## [TASK]
Track down each line below containing the string "sister" and copy it.

::: SOURCE RECORDS :::

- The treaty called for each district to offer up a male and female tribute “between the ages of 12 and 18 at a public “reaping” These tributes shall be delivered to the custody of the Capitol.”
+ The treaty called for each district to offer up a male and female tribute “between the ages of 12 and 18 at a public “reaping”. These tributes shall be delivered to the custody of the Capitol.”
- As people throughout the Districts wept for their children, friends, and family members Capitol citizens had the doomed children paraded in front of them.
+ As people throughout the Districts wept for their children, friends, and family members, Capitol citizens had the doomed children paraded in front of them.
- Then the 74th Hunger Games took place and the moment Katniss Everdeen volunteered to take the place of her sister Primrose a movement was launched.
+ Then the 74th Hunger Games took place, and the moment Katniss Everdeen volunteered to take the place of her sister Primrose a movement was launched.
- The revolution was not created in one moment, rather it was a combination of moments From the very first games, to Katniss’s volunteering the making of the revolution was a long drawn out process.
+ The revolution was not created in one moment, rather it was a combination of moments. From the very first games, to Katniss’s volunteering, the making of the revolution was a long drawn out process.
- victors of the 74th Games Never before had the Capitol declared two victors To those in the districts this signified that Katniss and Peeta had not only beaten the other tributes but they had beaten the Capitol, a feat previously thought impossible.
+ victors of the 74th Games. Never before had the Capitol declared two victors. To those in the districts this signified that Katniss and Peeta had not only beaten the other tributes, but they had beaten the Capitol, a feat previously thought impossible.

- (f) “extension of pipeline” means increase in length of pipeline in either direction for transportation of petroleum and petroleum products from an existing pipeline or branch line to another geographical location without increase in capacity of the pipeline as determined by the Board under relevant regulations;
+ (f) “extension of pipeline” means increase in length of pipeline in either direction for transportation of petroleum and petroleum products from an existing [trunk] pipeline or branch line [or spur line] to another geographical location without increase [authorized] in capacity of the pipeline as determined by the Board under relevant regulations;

:::

## [ANSWER SPACE]
- Then the 74th Hunger Games took place and the moment Katniss Everdeen volunteered to take the place of her sister Primrose a movement was launched.
+ Then the 74th Hunger Games took place, and the moment Katniss Everdeen volunteered to take the place of her sister Primrose a movement was launched.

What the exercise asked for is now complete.